Folks, I’m so homesick it’s not even funny. I miss Kansas so badly on some days that my heart actually hurts. My family, most of all, but some of the weird little stuff too…less traffic, less people, less weird bugs, more space, less trees…I could go on forever.
What amazes me is that not all that long ago, I couldn’t wait to get out. Maryland is never what I had in mind, but I did want out. I wanted to be close enough that I could get home for long weekends, but far enough away that I was an adult, independent, doing my own thing. Arizona, Colorado, Nevada, that kind of thing. I have and always will love Kansas, but everyone gets stir crazy now and then. I was ready to get out and do something new in a place I’d never been before. I needed to stretch my legs, and I never in a million years expected that I would long for some of the most boring parts of my beautiful home state.
Moving to Maryland was an adventure I never expected. If you’ve read any of my series on being a military spouse, you’ll know I honestly had no desire to be a military wife. The transient lifestyle, the military bases, the rental homes because you’re never in one place long enough to settle down…it all scared me. Maryland is 1,200 miles away from the place I called home for almost 22 years and it couldn’t be a more different set-up. It’s so busy and full, and a lot of the time I love that about living on the East coast. The beaches and big tourist traps and major cities, it’s all so much fun and offers so many options for exploration. However, when you spend 22 years watching fields as you pass by on the highway and suddenly all you see is trees and buildings, a little piece of you starts to ache for a good ‘ole Kansas sunset over a wide open field. I stalk people from Kansas on Instagram. I comment obsessively on their Kansas-related photos. I’m losing it, and it’s taken several months for me to figure out what the hell is going on.

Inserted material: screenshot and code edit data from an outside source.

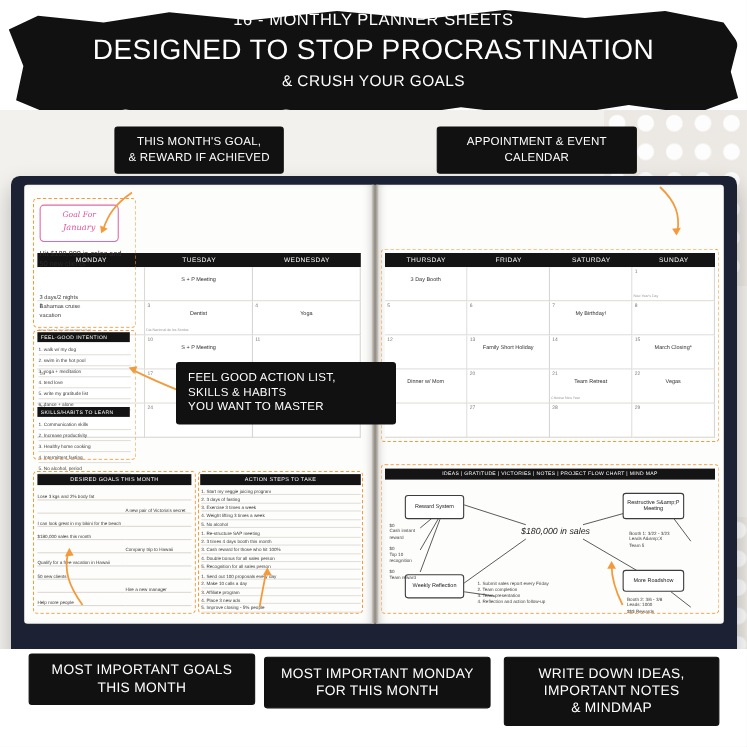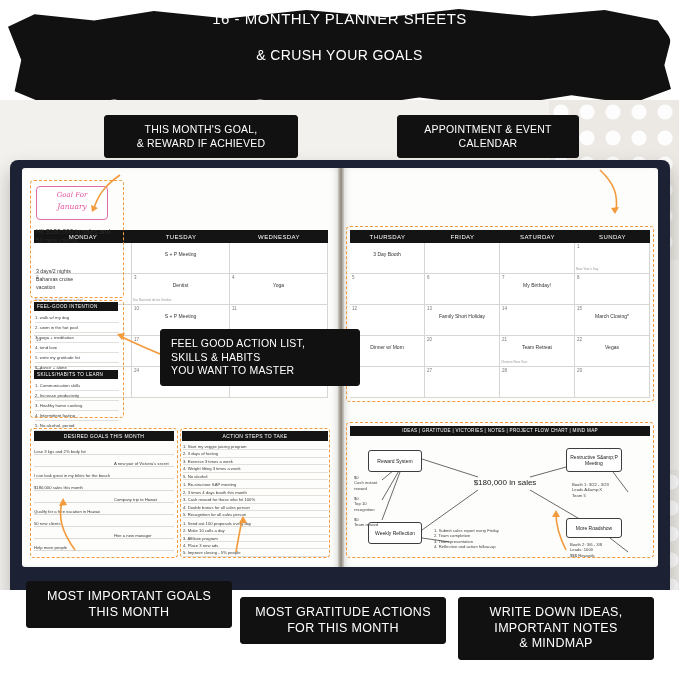--- a/index.html
+++ b/index.html
@@ -157,6 +157,7 @@
     <div class="brush"></div>
     <div class="header-text">
       <div class="h-line1">16 - MONTHLY PLANNER SHEETS</div>
+      <div class="h-line2">DESIGNED TO STOP PROCRASTINATION</div>
       <div class="h-line3">&amp; CRUSH YOUR GOALS</div>
     </div>
   </div>

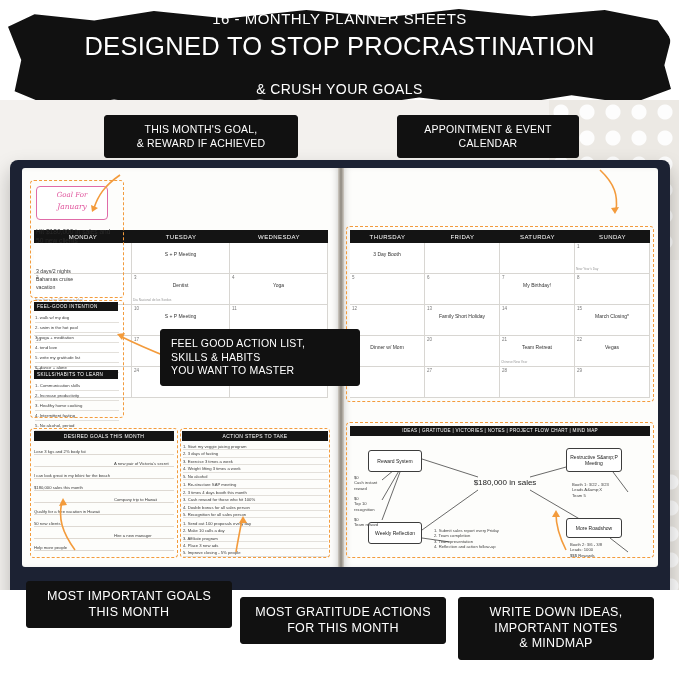--- a/index.html
+++ b/index.html
@@ -30,7 +30,7 @@
   .header-text { position:absolute; left:0; top:0; width:679px; text-align:center; color:#fff; }
   .h-line1 { font-size:15px; letter-spacing:0.5px; margin-top:10px; font-weight:400; }
   .h-line2 { font-size:25.5px; letter-spacing:0.3px; margin-top:5px; font-weight:400; }
-  .h-line3 { font-size:14px; letter-spacing:0.4px; margin-top:20px; font-weight:400; }
+  .h-line3 { font-size:14px; letter-spacing:0.4px; margin-top:4px; font-weight:400; }
 
   
   .photo {

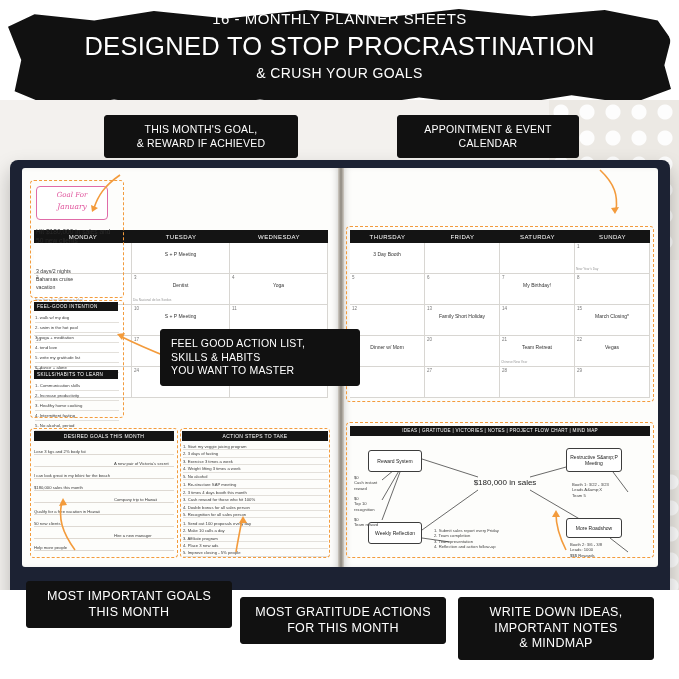--- a/index.html
+++ b/index.html
@@ -483,7 +483,7 @@
 
   <div class="bottom-strip"></div>
 
-  <div class="callout" style="left:104px; top:115px; width:194px;">
+  <div class="callout" style="left:104px; top:115px; width:154px;">
     <div class="l2">THIS MONTH'S GOAL,</div>
     <div class="l2">&amp; REWARD IF ACHIEVED</div>
   </div>

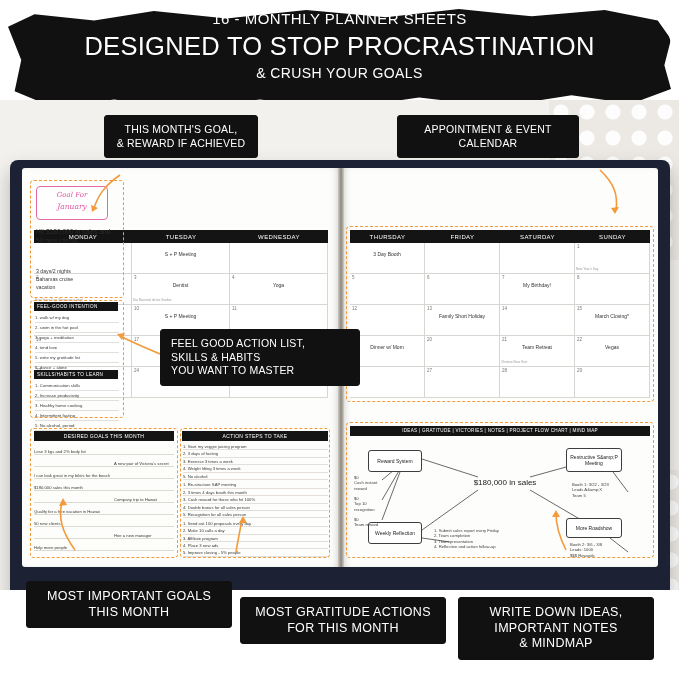--- a/index.html
+++ b/index.html
@@ -438,7 +438,7 @@
       <div class="mm-box" style="left:358px; top:362px; width:54px; height:22px;">Weekly Reflection</div>
       <div class="mm-box" style="left:556px; top:358px; width:56px; height:20px;">More Roadshow</div>
 
-      <div class="mm-center" style="left:440px; top:318px; width:110px; text-align:center;">$180,000 in sales</div>
+      <div class="mm-center" style="left:440px; top:318px; width:110px; text-align:center;font-style:italic;">$180,000 in sales</div>
 
       <div class="mm-note" style="left:344px; top:315px; width:34px; white-space:pre-line;">$0
 Cash instant reward</div>

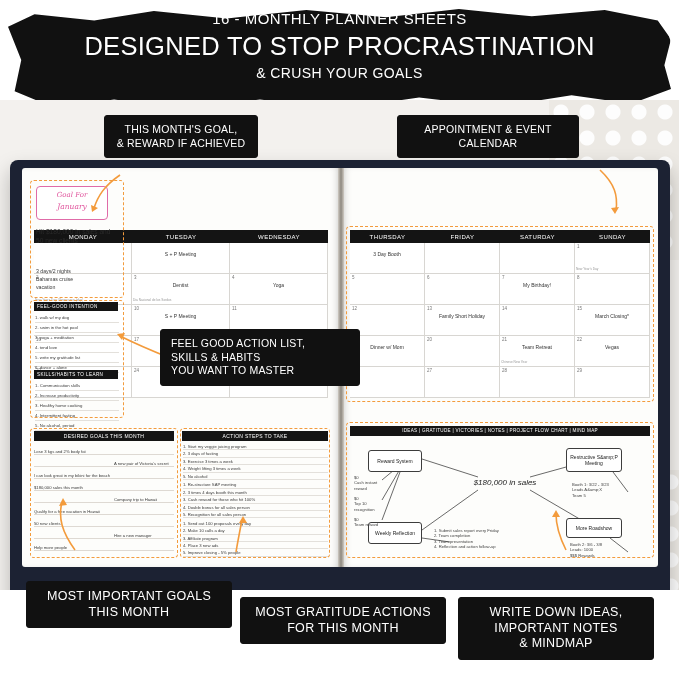--- a/index.html
+++ b/index.html
@@ -499,7 +499,7 @@
     <div class="l2">YOU WANT TO MASTER</div>
   </div>
 
-  <div class="callout" style="left:26px; top:581px; width:206px;">
+  <div class="callout" style="left:26px; top:594px; width:206px;">
     <div class="l1">MOST IMPORTANT GOALS</div>
     <div class="l1">THIS MONTH</div>
   </div>

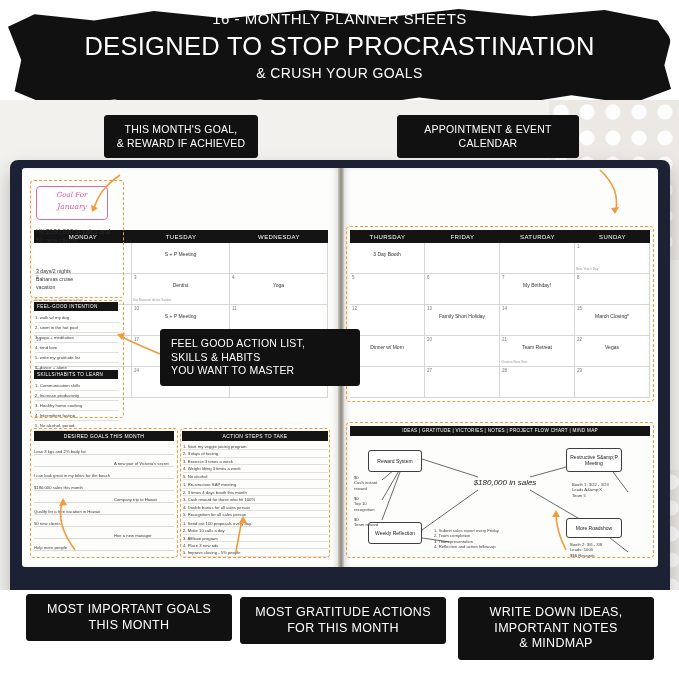--- a/index.html
+++ b/index.html
@@ -505,7 +505,7 @@
   </div>
 
   <div class="callout" style="left:240px; top:597px; width:206px;">
-    <div class="l1">MOST GRATITUDE ACTIONS</div>
+    <div class="l1">MOST IMPORTANT MONDAY</div>
     <div class="l1">FOR THIS MONTH</div>
   </div>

I’m learning to have more than one home. For 22 years, I spent my days in Kansas. I grew up there, I had a lot of firsts there, and I achieved some amazing things…but I’ve been living in Maryland for almost a year and a half now. I’m growing here too, I’ve had a lot of firsts here, and I’m accomplishing some amazing things that I never even thought possible. I habitually refer to my place here as home in conversation. When I talk about going home, I don’t mean I’m hopping a plane to the Midwest. It makes me sad in some ways, to think about growing up and moving on from all of the wonderful things that I love about my home in Kansas, but I think what’s important to remember as a military spouse (or anyone that moves frequently) is this:
Home is seriously where the heart is. It’s a cheesy saying, but it’s so true. The biggest chunk of my heart will always stay in Kansas. Kelly and I both have every intention of moving back someday and we talk all the time about the great things we’ll get to experience by being back in the Midwest. A piece of my heart will always be here, in Maryland. We got married here (twice). This was the first place we ever lived together, my first big girl job, the place where we got our dogs. Pieces of our hearts are left in every single place we call home and while it can be hard to be away from one of those places, I know I am so lucky to have made a home here, too. So when I feel too cramped or I have a breakdown about how hard it is to only see our families once or twice a year, I try to focus on that–I look at the house we have, I look at our dogs, I look at all of the amazing memories we’re creating, and I remember how lucky I am to have so many places to call home, and to go home to.